Mais um lembrete da barbárie no trânsito

Comentários sobre a morte do ciclista Gilmar Barbosa

Alex Gomes

31 Agosto 2017 | 12h30

Hoje São Paulo acordou com a horrenda notícia da morte de Gilmar Barbosa da Mata, atropelado enquanto pedalava na avenida das Nações Unidas em Osasco e arrastado no capô de um Renault Clio por 5 quilômetros, até ser abandonado no viaduto Cebolão, na capital.

A cada crime de trânsito como esse, sempre penso na minha própria condição. Há cerca de dez anos uso a bicicleta como meio de transporte, tendo girado quase todos os dias em São Paulo e algumas vezes em outras cidades. Mesmo seguindo regras de trânsito como não andar na contramão, obedecer semáforos e sinalizações, é difícil uma pedalada em que de alguma forma não sou agredido por um motorista ou motociclista. Seja verbalmente, com buzinas ou mesmo do jeito mais assustador, com fechadas ou com o veículo lançado sobre mim. Sempre sou lembrado da agressividade presente nas vidas da cidade, intensificada ainda mais nos últimos meses com o aumento em 75%  nas mortes de ciclistas na capital.

Provavelmente os ‘tribunais’ da internet, instalados principalmente em redes sociais, se esforçarão para jogar a culpa no ciclista, com os mais variados argumentos para apontar erros no seu comportamento. ‘Não deveria pedalar por ali’, ‘deveria tomar mais cuidado’, ‘ruas não são para bicicletas’ são alguns dos vereditos mais comuns em caixas de comentários. Quanto ao detalhe primordial em situações assim, a responsabilidade do motorista ou motociclista em conduzir respeitando as leis, tais tribunais se calam. O código brasileiro de trânsito é claro quando, no artigo 29, diz que ‘os veículos de maior porte serão sempre responsáveis pela segurança dos menores, os motorizados pelos não motorizados e, juntos, pela incolumidade dos pedestres.

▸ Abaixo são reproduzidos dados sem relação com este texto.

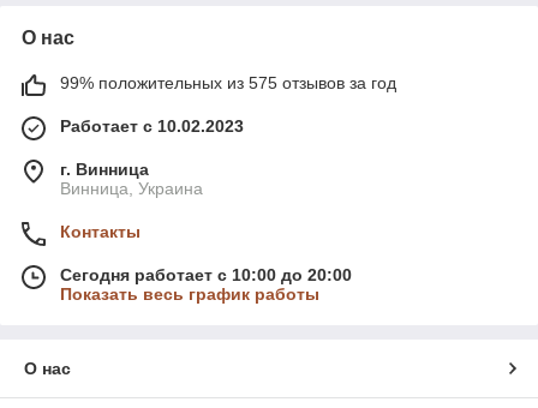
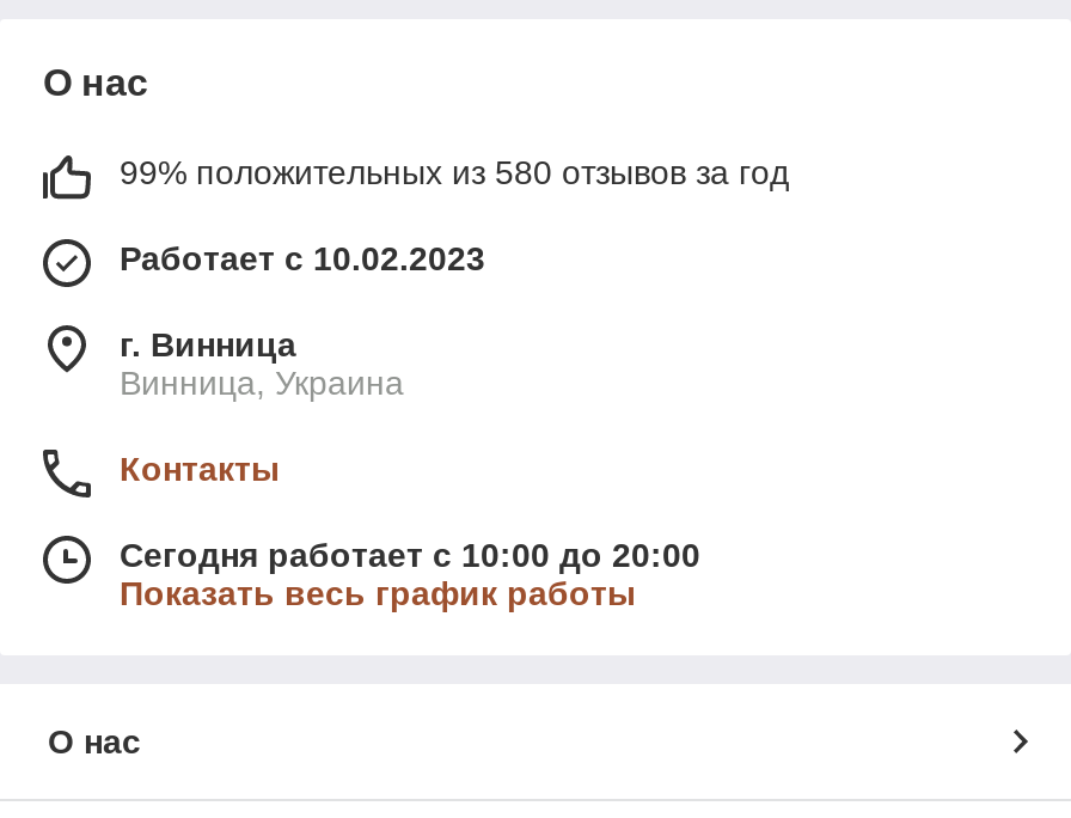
[60,73,396,92] 99% положительных из 575 отзывов за год -> [120,153,789,191] 99% положительных из 580 отзывов за год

É uma questão óbvia. É muito mais fácil para o condutor de um automóvel ou motocicleta evitar um atropelamento do que um ciclista ou pedestre, já que veículos motorizados contam com inúmeros recursos de controle de direção e velocidade. Por mais equipamentos de segurança que um ciclista possua ou por mais regrado que seja seu comportamento, ele nada poderá fazer contra uma máquina de 2 toneladas lançada contra ele. Em outras palavras, é o agressor que tem mais condições e forças para evitar uma tragédia. Não a vítima.

E na tragédia em questão, em que o ciclista viveu uma situação de pânico por 5 quilômetros no capô do automóvel tentando salvar sua vida, cai por terra qualquer argumento de que o motorista não poderia fazer nada para ajudá-lo.

O incidente deixa, além da dor para familiares e amigos do Gilmar, mais uma evidência da necessidade urgente de mudança de comportamento no trânsito, com a real proteção dos mais frágeis. Se você dirige, faça um exercício: ao sair com seu carro, imagine todas as pessoas que cruzarem o seu caminho como seus parentes. Sua atenção e cuidados com certeza serão redobrados e, de quebra, você agirá ainda mais de acordo com a lei.